Wedge Based Whalebone Rod Harpoon Points

Whalebone rod harpoons

Here is a short entry to round out our harpoon sequence.  Next week we’ll bring you the 3-D distribution of the different harpoon types with some really amazing graphics and some notes on what we’ve learned from looking for patterns in where we found the different types.

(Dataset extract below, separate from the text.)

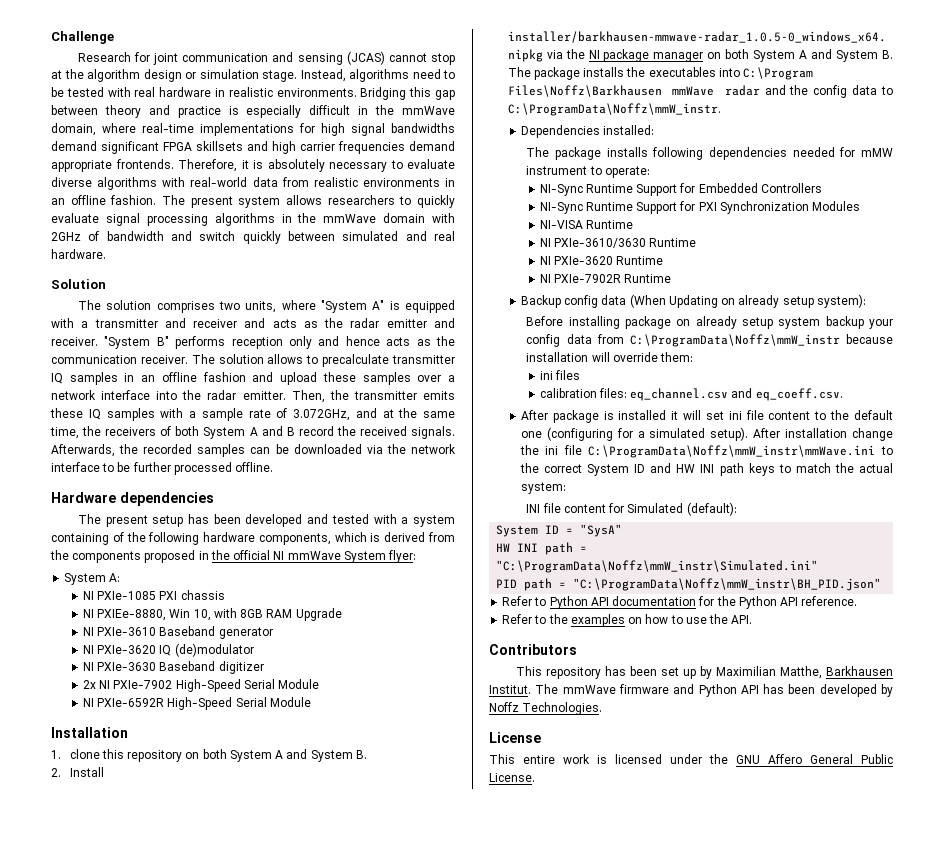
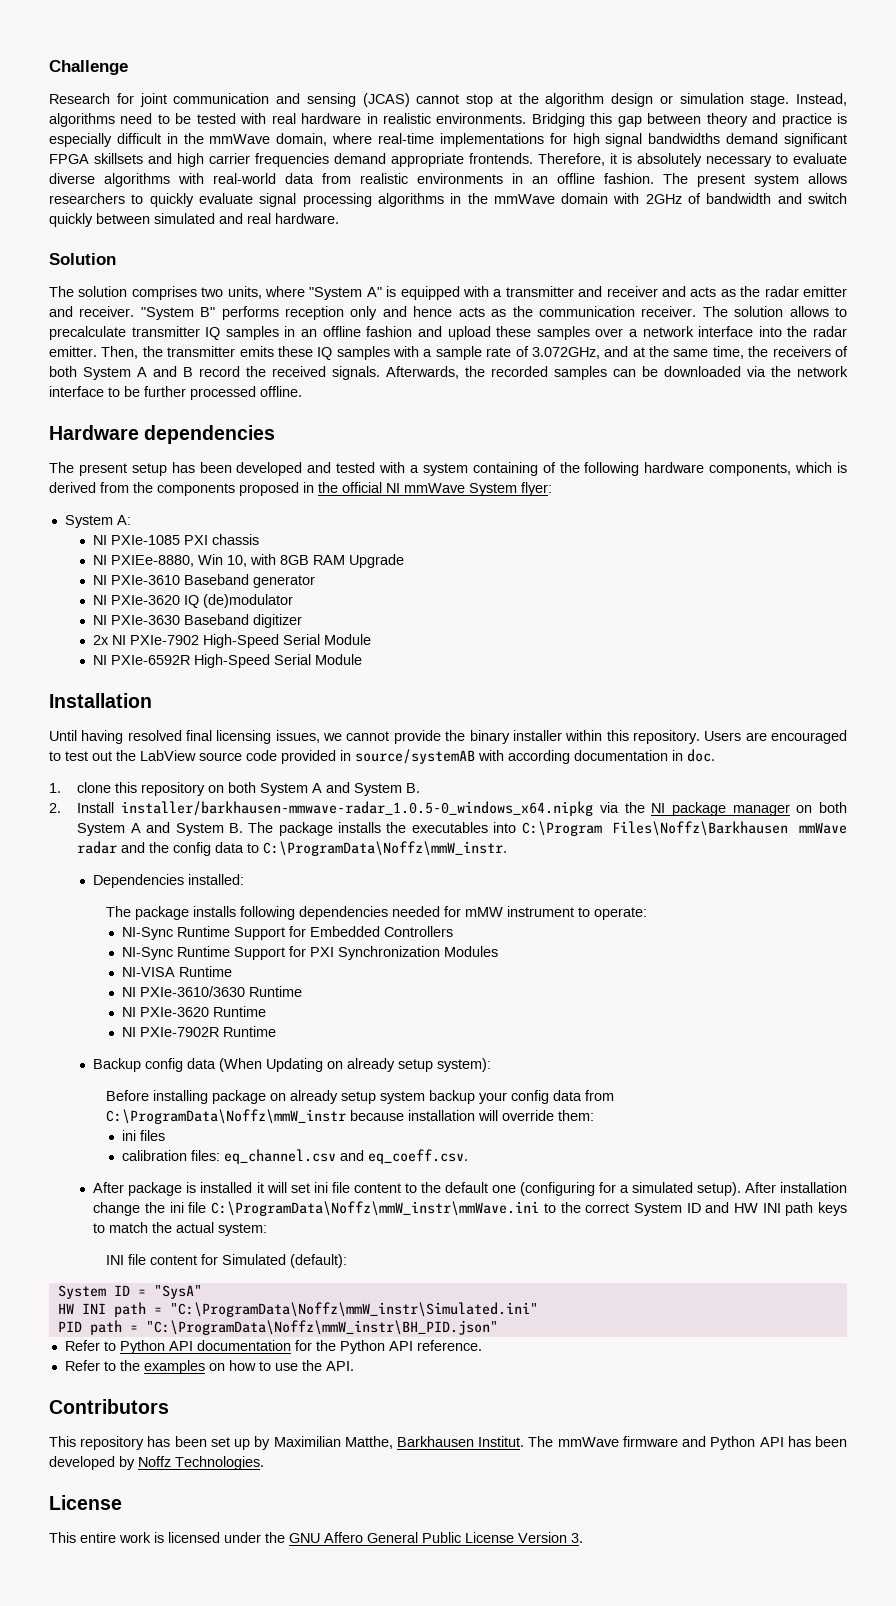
+ Until having resolved final licensing issues, we cannot provide the binary installer within this repository. Users are encouraged to test out the LabView source code provided in source/systemAB with according documentation in doc.
- This entire work is licensed under the GNU Affero General Public License.
+ This entire work is licensed under the GNU Affero General Public License Version 3.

These artifact are amazing, and so clearly “North Coast”; we really never see anything quite like them on the South Coast.  The top two show the range of variation and the large size – originally they were probably 30 cm long and more!  The top one is the near-complete typical version.  They have a flattened, wedge base (on the left) to insert in a spear or harpoon shaft, and the other end is round in cross-section and tapers to a point.  The bottom one is a little different, but is just beautifully shaped and probably worked a little differently.  It is round at what I think is the bottom end, while the other end gradually changes to a flattened oval cross-section, with the width flaring to accommodate the flattening without loosing strength. Its a visually pleasing object and we had hoped to show a 3-D model of it; but we don’t have one to show right now.

Why do we think these are harpoons at all?  Others (e.g., G. MacDonald and K. Ames) have suggested similar tools might be lances or harpoon foreshafts.  Some might well be foreshafts (and in our last blog entry there is a link to Elfshot’s photo of a recreated Eastern Archaic harpoon from eastern Canada: and note the whalebone foreshaft).  But a couple of the Prince Rupert bone rods have remnants of clear barbs, showing that they were themselves harpoon heads (or lance heads intended to stay in the animal after piercing it).  On the image here, can you see the bone spur that sticks out at the right at the bottom?  That is a barb, made by sawing away material from both sides.  This one broke right where it had been weakened by that sawing.

It seems the whalebone (or other large sea mammal) was particularly well suited to the needs of sea mammal hunting.  Sea mammal bone is very porous and ‘springy’ compared to the denser and perhaps more brittle land mammal bones; and few land mammal bones are large enough to make rods of this size.  Ames (2005) also noted this suitability in the 1960s-70s Prince Rupert excavated artifacts, but he found rods made of antler (which is similarly porous and springy) and, occasionally, land mammal.

Take the time to check the artifacts. These are the most plentiful harpoon type in the 2012-13 excavations Millennia directed at Prince Rupert. But there are lots of other types of bone points, which we’ll show in future.